EXTRACTED RECORDS:
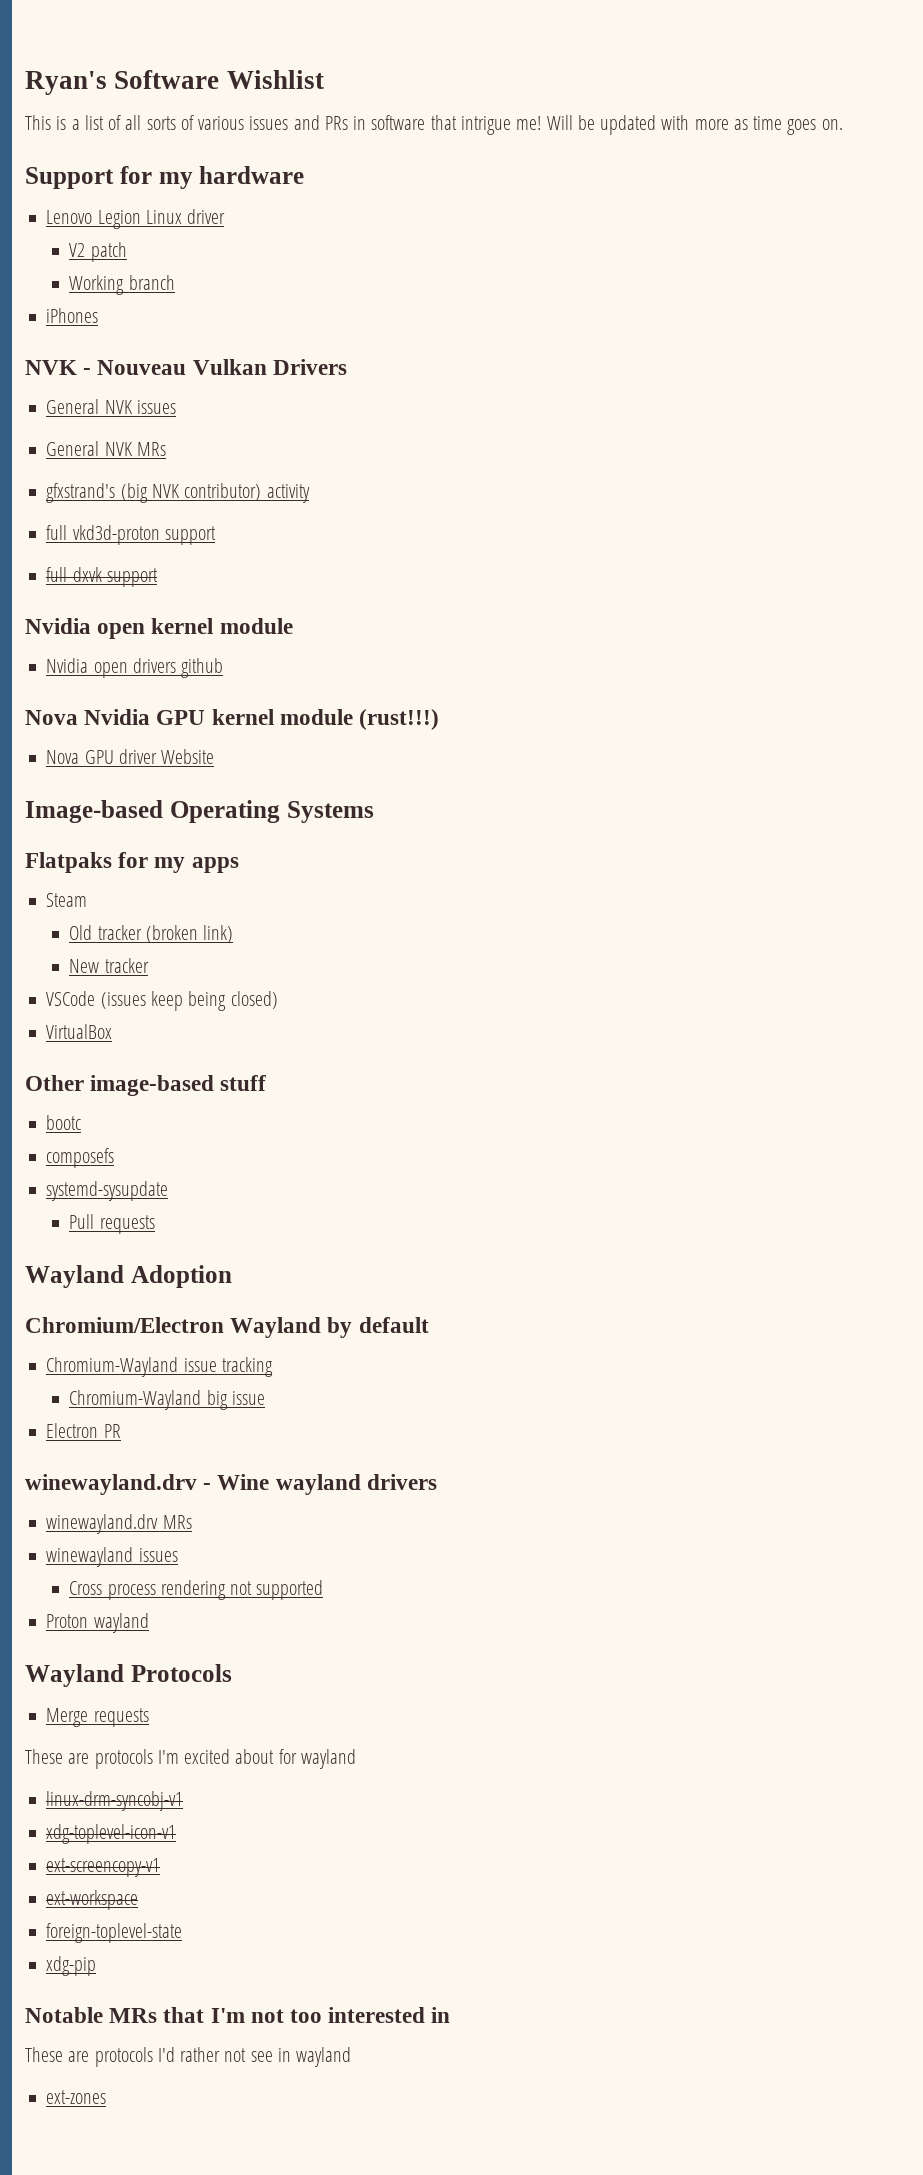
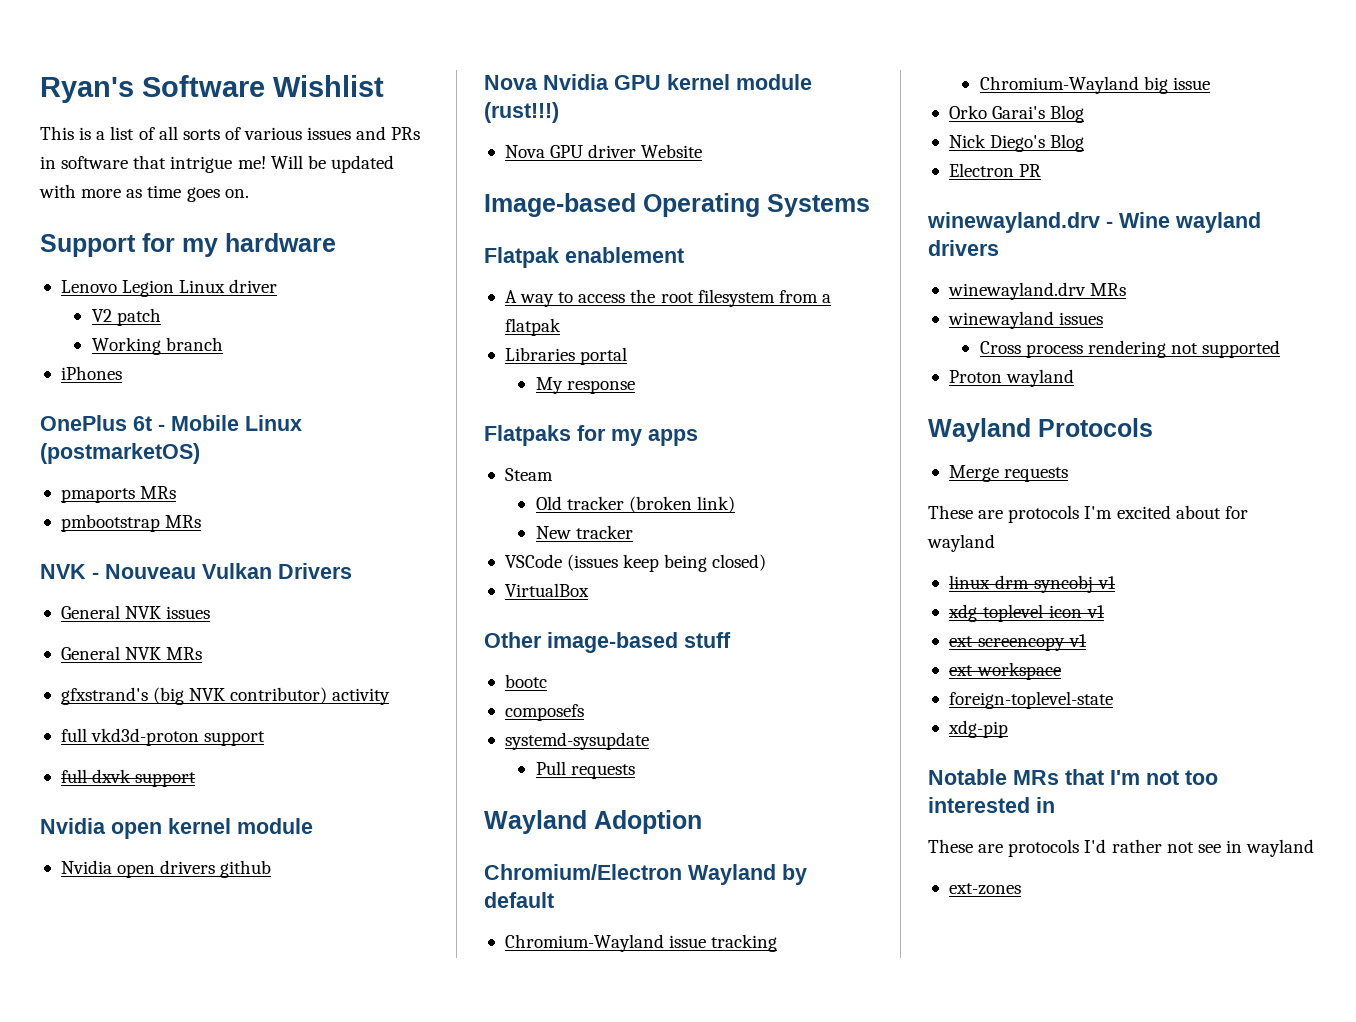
+ OnePlus 6t - Mobile Linux (postmarketOS)
+ pmaports MRs
+ pmbootstrap MRs
+ Flatpak enablement
+ A way to access the root filesystem from a flatpak
+ Libraries portal
+ My response
+ Orko Garai's Blog
+ Nick Diego's Blog

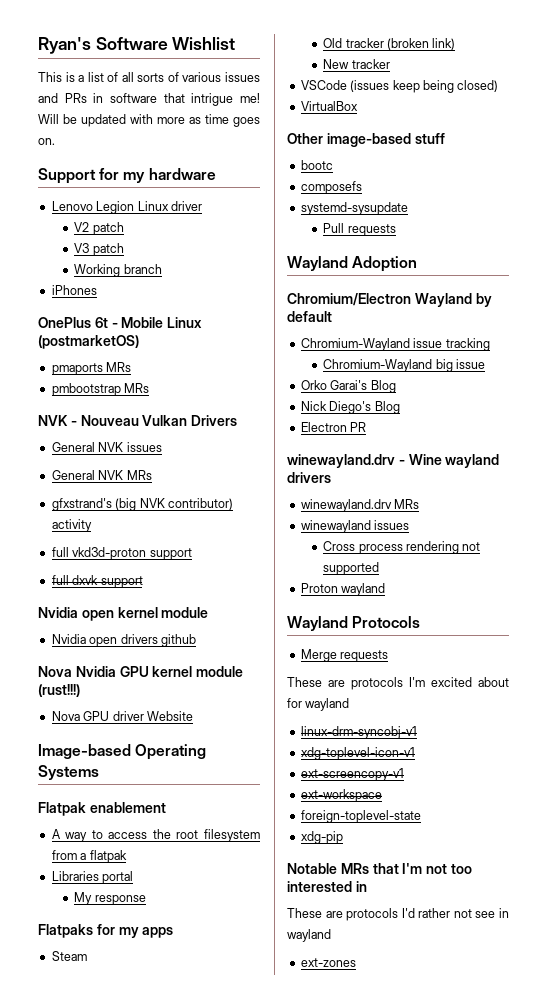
+ V3 patch

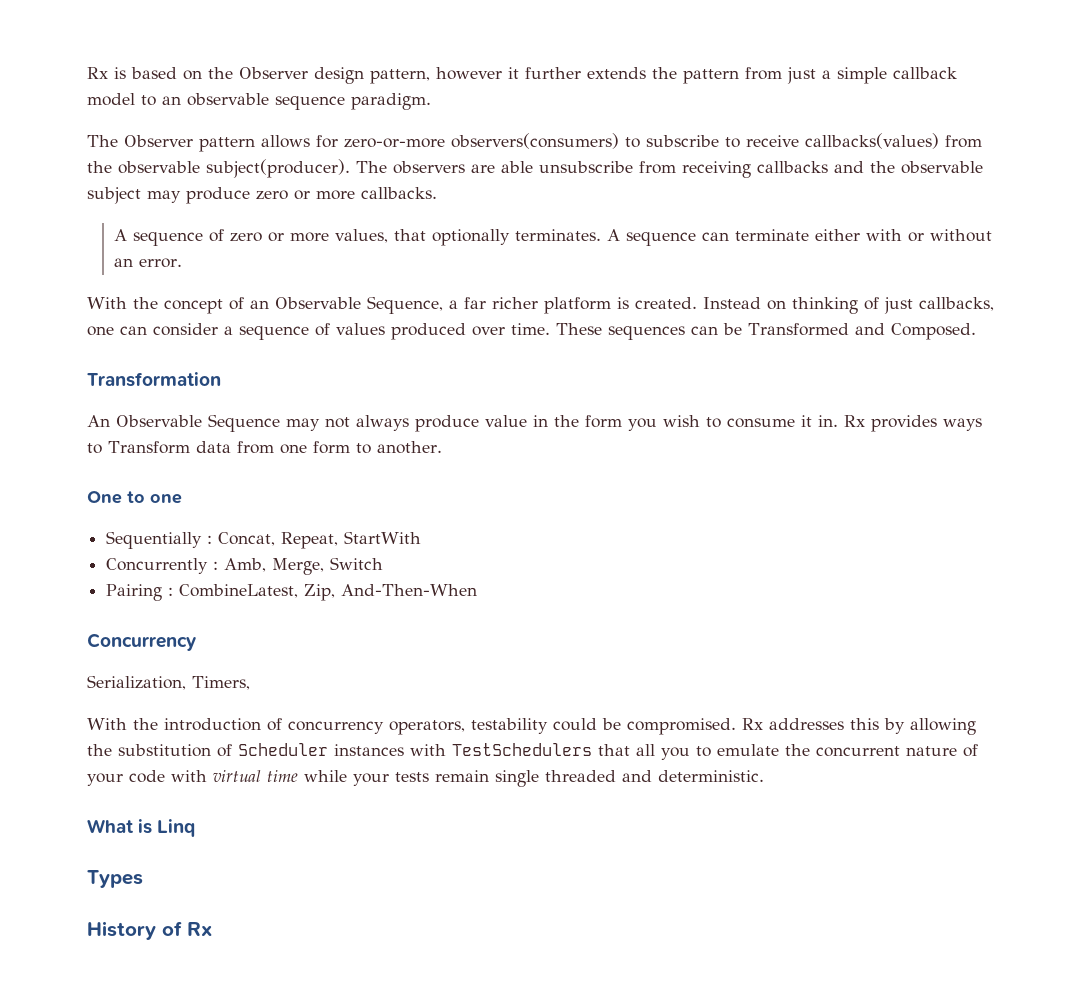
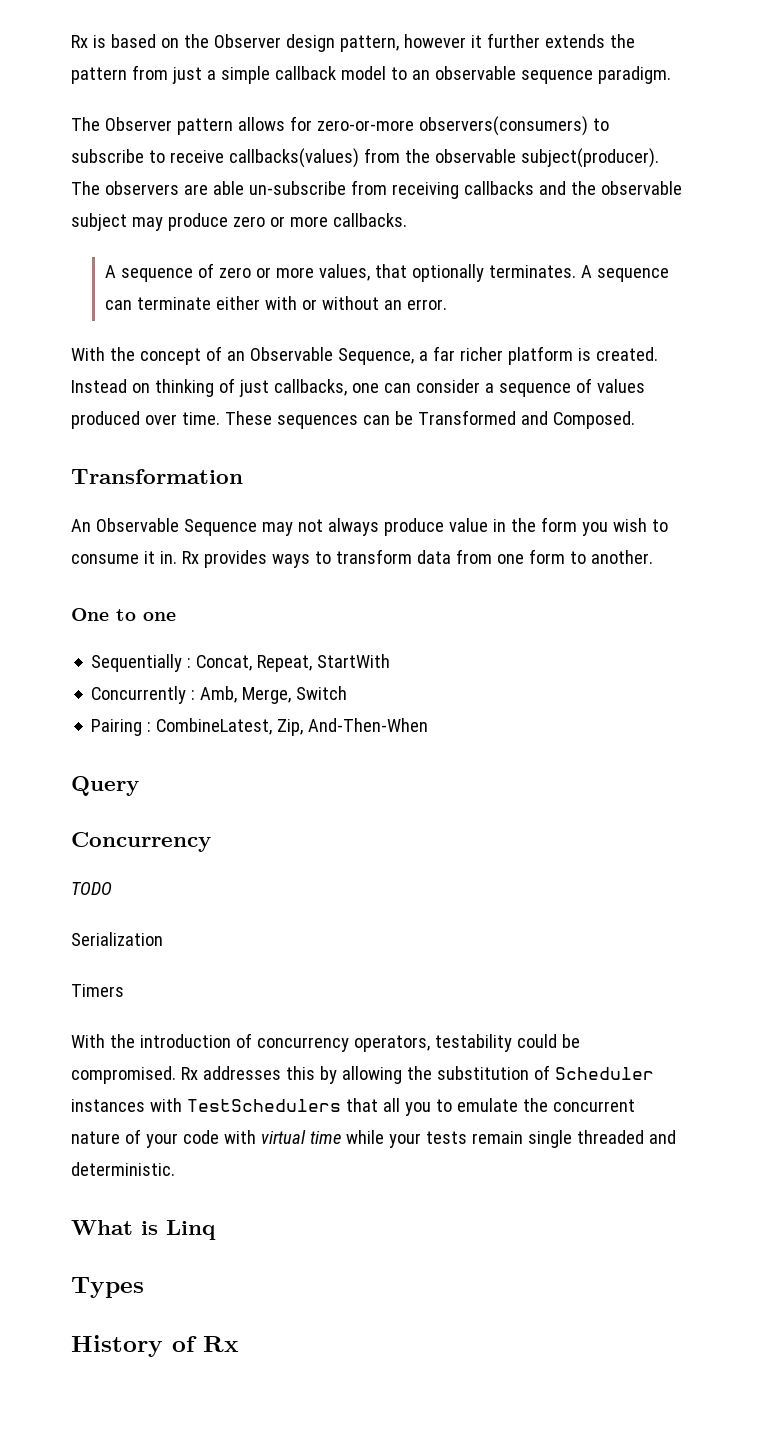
- The observers are able unsubscribe from receiving callbacks and the observable subject may produce zero or more callbacks.
+ The observers are able un-subscribe from receiving callbacks and the observable subject may produce zero or more callbacks.
- Rx provides ways to Transform data from one form to another.
+ Rx provides ways to transform data from one form to another.
+ Query
- Serialization, Timers,
+ TODO
+ Serialization
+ Timers

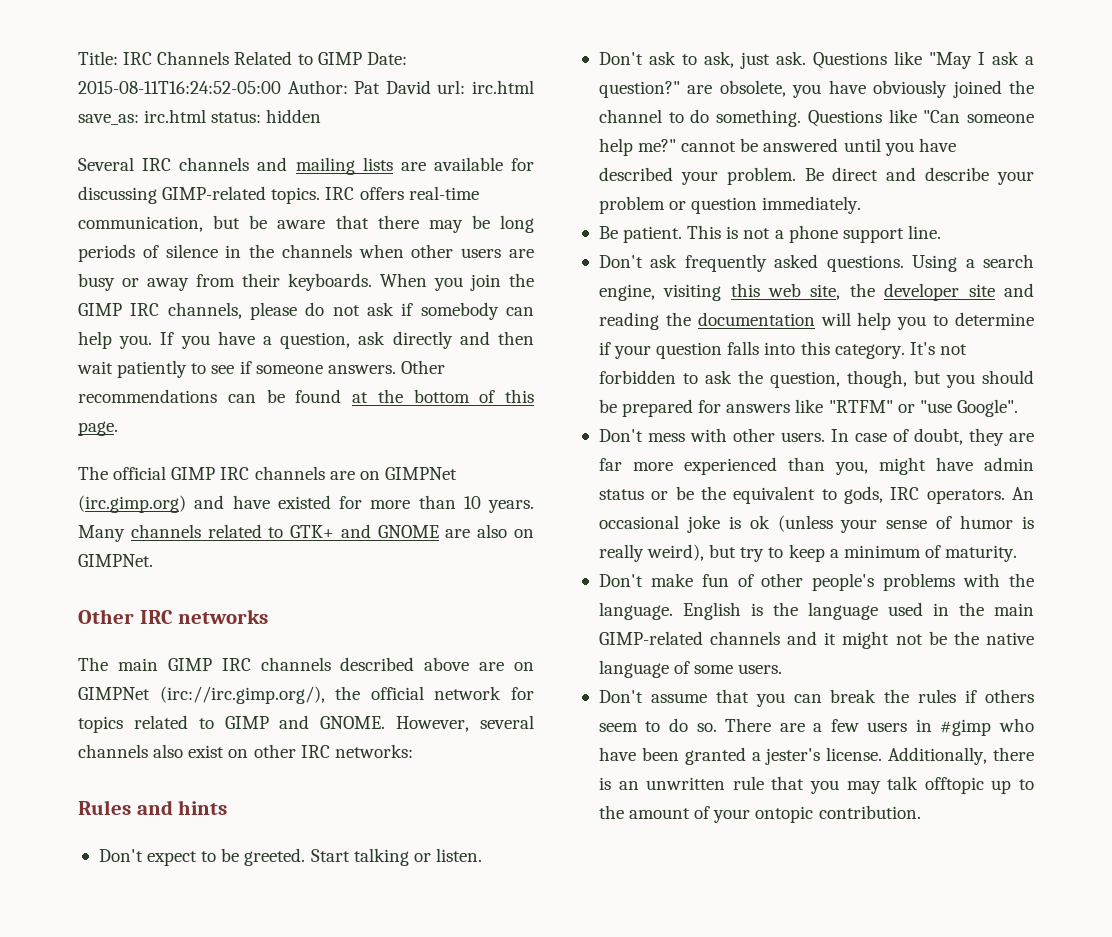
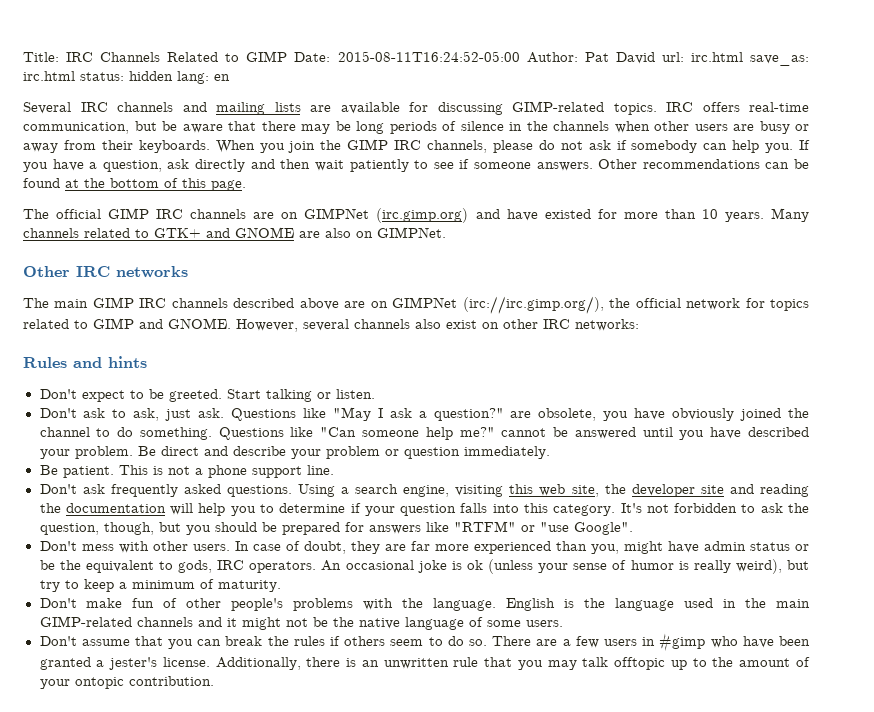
- Title: IRC Channels Related to GIMP Date: 2015-08-11T16:24:52-05:00 Author: Pat David url: irc.html save_as: irc.html status: hidden
+ Title: IRC Channels Related to GIMP Date: 2015-08-11T16:24:52-05:00 Author: Pat David url: irc.html save_as: irc.html status: hidden lang: en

WHAT YOU WILL DO: From the listing above, copy every line that holds the string "zero".

RESPONSE BELOW:
- The observers are able unsubscribe from receiving callbacks and the observable subject may produce zero or more callbacks.
+ The observers are able un-subscribe from receiving callbacks and the observable subject may produce zero or more callbacks.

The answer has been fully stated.